It was stolen, surely! A quick search of the neighborhood, with me leading from the front, revealed no trace of it and we decided to report it to the police station. On our way there, we found our car nicely parked and free of all injuries and evidence of mishandling. I was there, of course. I got an earful. The old dad is by way of being a Gandhian so there was no abuse or violence, but the general tone of his voice (God, what did I do to deserve this) was punishment enough. And the worst punishment of all was the enthusiasm with which this anecdote was recounted by aunt to aunt and from cousin to uncle, with a great deal of delight in the fact that Naren had finally flipped it.

There. My last anecdote for the foreseable future. I shall only talk about the state of the economy, or social issues far removed from any possible anecdotes.

The market is down 500 points. Reminds me of the time I......

14 comments:

Anonymous said...

lol.. very funny.. but I think I went one better...

The first time I took my cycle to school, I promptly walked back home.. searched for it the next day when it was time to leave...

Dont stop your anecdotes..

Lakshmi Bharadwaj said...

Wow! YOU DROVE A CAR AT EIGHTEEN TO THE RAILWAY STATION?? Some guts! I can't handle my scooty properly! Should learn, I guess. :o

Praveen Krishnan said...

Hahaha :-)
Hilarious!!! I have done this with a cycle, but then, was quick to rectify the damage. :-)

It would have been great to see your family's reaction when you end up doing something like this :-)

Anonymous said...

Pls pls pls dont stop the anecdotes. They have a right to be heard, you know.

Now, chop chop..onto the next one.

Unknown said...

Hahahaha, this was still a car. My very absent-minded uncle once went to the market with my aunt. She prompty went to her tailor's to pick up some clothes and he went to the bookshop, bought a book, got the car out of the parking and drove home, forgetting the aunt behind. He didn't realise his folly until the aunt came back home huffing and puffing in an auto and mad as hell. It's still a standing joke in the family.

And plisss not to be stopping the anecdotes. They prove the wisdom of your grey hair. :P

rads said...

Naren: I have rightly crowned you the "king of anecdotes" - ah to be so rich that you can continue to regale from personal experiences!

:--))

Preeti said...

Im the anecdotes kind too...i HAVE to use an example in a conversation. Like if someone is upset over a lover's tiff, I'd go,"Sameeeee thing happened to me. He said this and I said that and..." I guess even if i didn't have a parallel example from my life, i'd sit, think and draw out an anecdote to recite the next time!

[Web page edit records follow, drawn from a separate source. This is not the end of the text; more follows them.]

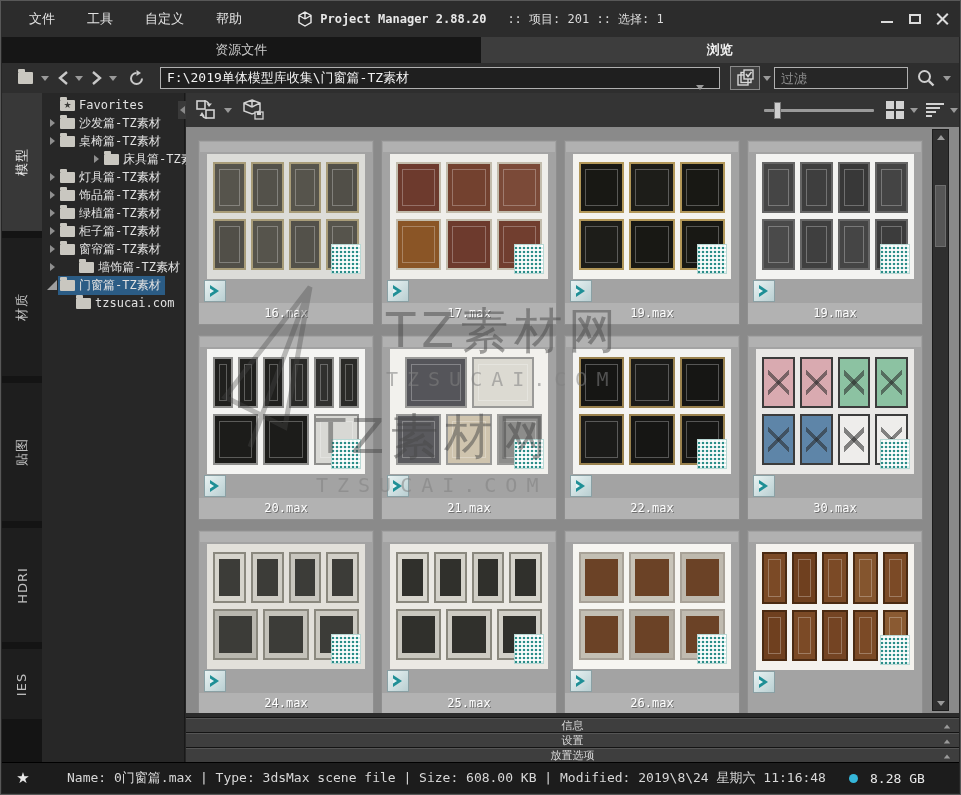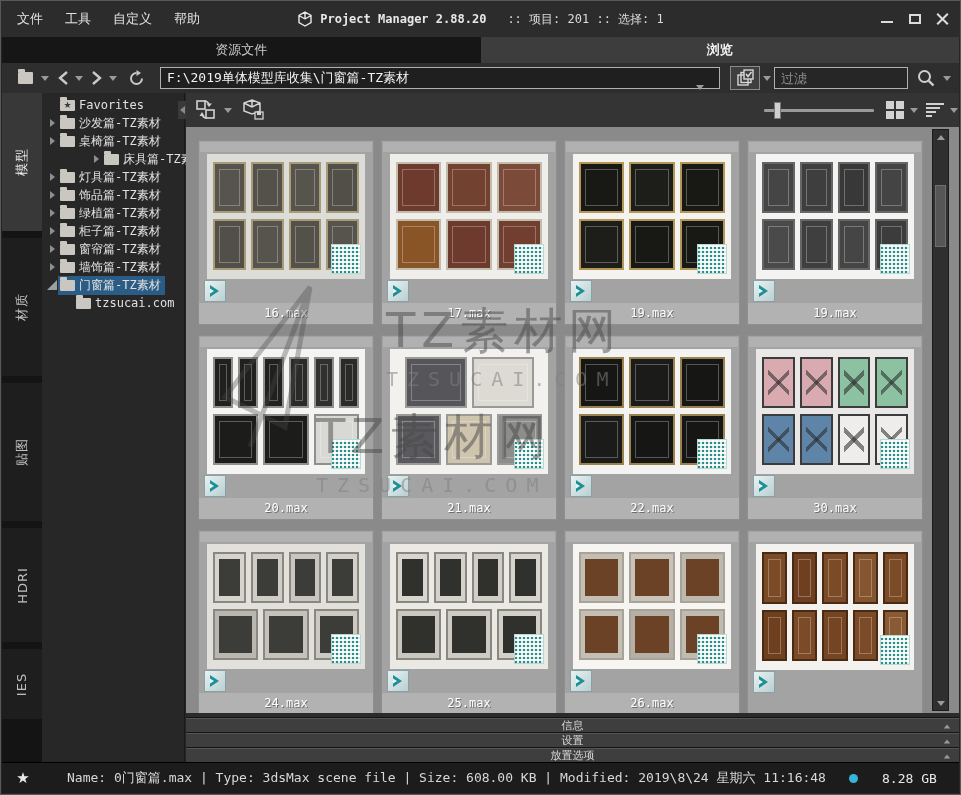--- a/index.html
+++ b/index.html
@@ -10,7 +10,7 @@
 
   
   .titlebar { position:absolute; left:0; top:0; width:100%; height:36px; background:#2c2c2c; display:flex; align-items:center; }
-  .menu { display:flex; gap:22px; padding-left:16px; }
+  .menu { display:flex; gap:32px; padding-left:28px; }
   .menu span { font-size:13px; color:#e2e2e2; cursor:default; }
   .title-center { position:absolute; left:0; right:0; display:flex; justify-content:center; align-items:center; gap:7px; pointer-events:none; }
   .title-center svg { flex:0 0 auto; }

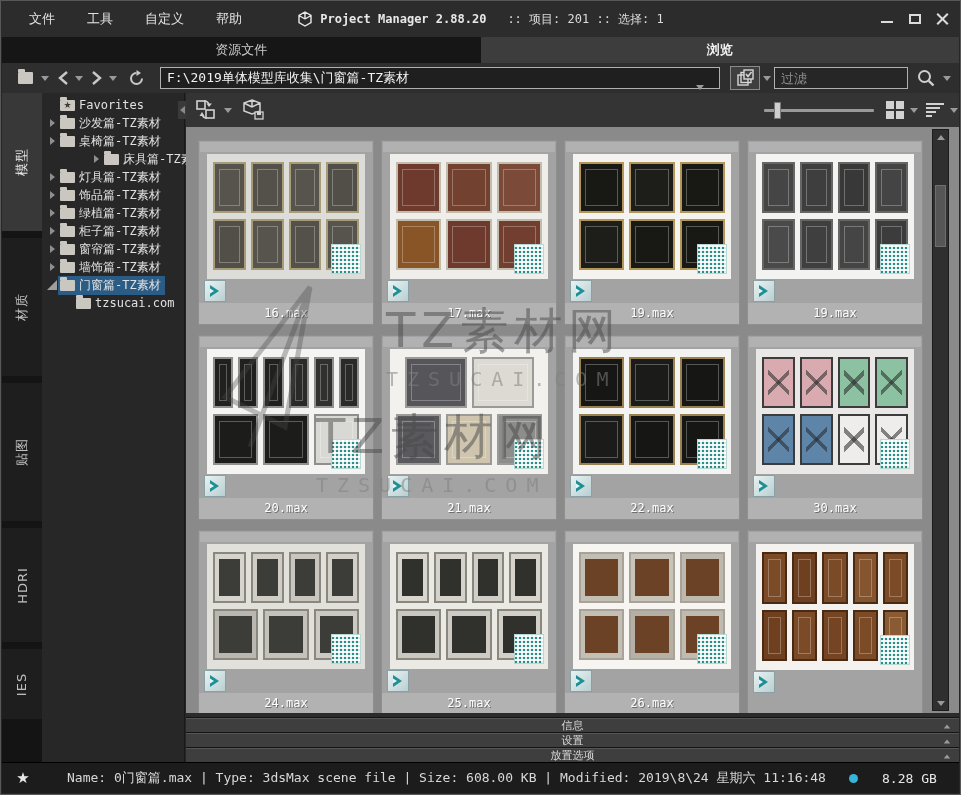--- a/index.html
+++ b/index.html
@@ -309,7 +309,7 @@
             <span class="tree-label">窗帘篇-TZ素材</span>
           </span>
         </div>
-        <div class="tree-item" style="padding-left: 4px;">
+        <div class="tree-item" style="padding-left: 4px; justify-content: space-between;">
           <span class="tw">
             <i class="arrow-c"></i>
           </span>

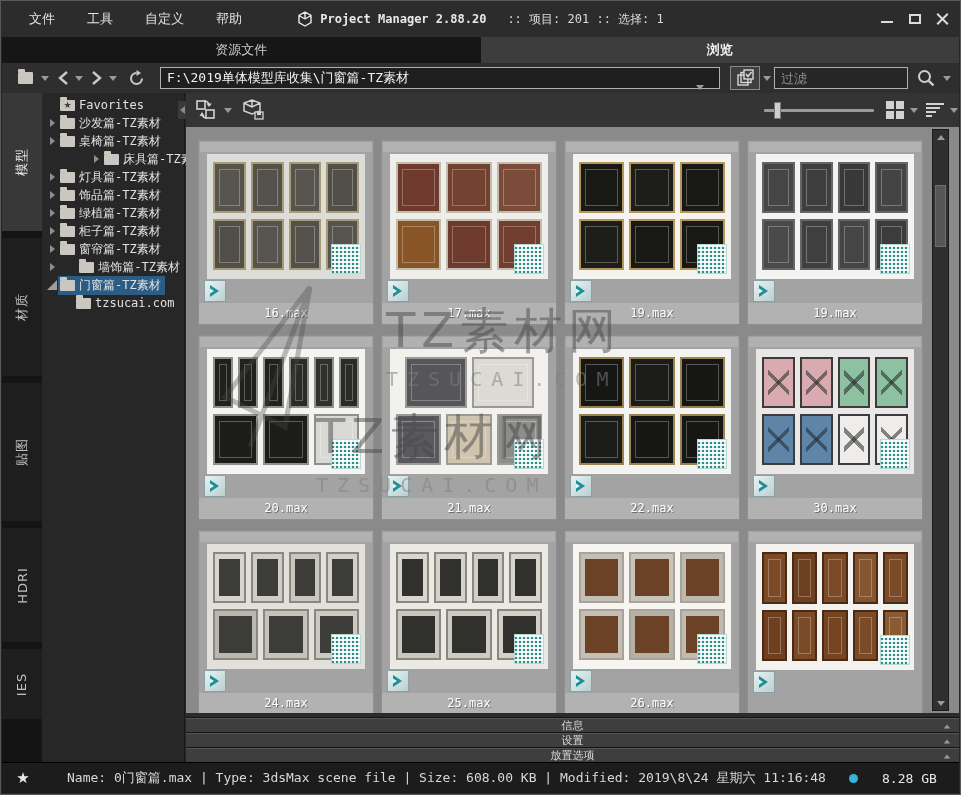--- a/index.html
+++ b/index.html
@@ -115,7 +115,7 @@
   .statusbar { position:absolute; left:1px; right:1px; bottom:1px; height:31px; background:#1c1c1c; border-top:1px solid #000; display:flex; align-items:center; }
   .status-star { width:42px; text-align:center; color:#e8e8e8; font-size:15px; cursor:pointer; }
   .status-text { flex:1; text-align:center; font-family:"DejaVu Sans Mono", monospace; font-size:13px; color:#d8d8d8; }
-  .status-disk { width:110px; display:flex; align-items:center; gap:24px; font-family:"DejaVu Sans Mono", monospace; font-size:13px; color:#e8e8e8; }
+  .status-disk { width:110px; display:flex; align-items:center; gap:12px; font-family:"DejaVu Sans Mono", monospace; font-size:13px; color:#e8e8e8; }
   .disk-dot { width:9px; height:9px; border-radius:50%; background:#35b6d9; }
 
   svg { display:block; }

And now all my friends know my ishtories and go (just as u said), "Preeti, shut up!"

I think it's an inbuilt trait. Try as u may u wouldn't be able to stop. So, methinks u should just let it be!

Anonymous said...

that was probably the funniest of yours i've read so far ( among all the ones in ok's, drenched's, and bpsk's blogs).

So, even i would say, "Naren, don't stop!"


--
Adithya

Bhel Puri & Seekh Kabab said...

"If we had a family escutcheon the motto would be "Naren, shut up"." - and the shield would feature a Shrek rampant, with arms akimbo, saying those words.

I don't understand why you feel embarrassed or guilty about sharing anecdotes. Granted, they don't have that certain philosophical zing that Kierkegaard provides, but hear me when I tell you this, they are a lot more fun.

p.s. why do I feel like the guys standing outside a temperamental Bollywood movie star's tent, begging him to come out, and assuring him that he is in fact much appreciated? :p

RAJI MUTHUKRISHNAN said...

Let me chip in with my two cents' worth - please do not stop narrating these anecdotes. Thery are real fun. I would love to tell you how my husband left me behind and rode off on his Lambretta, all the while talking to me who he imagined was on the pillion. My only consolation - that my weight must have been so insignificant that he did not know the difference

Roop Rai said...

lol :)

although i'd mention that i was barely crawling in 80z when you'd already lived 18 summers. just to remind you of ur grey hair. hee hee hee only joking. fab blog. will visit again.

Narendra shenoy said...

@vijay - Thanks for your kind words.

@lakshmi - Back then, railway stations - indeed, even the most crowded of places - were nothing like they are today. I remember parking in the market and having narial pani with friends, without once getting honked at.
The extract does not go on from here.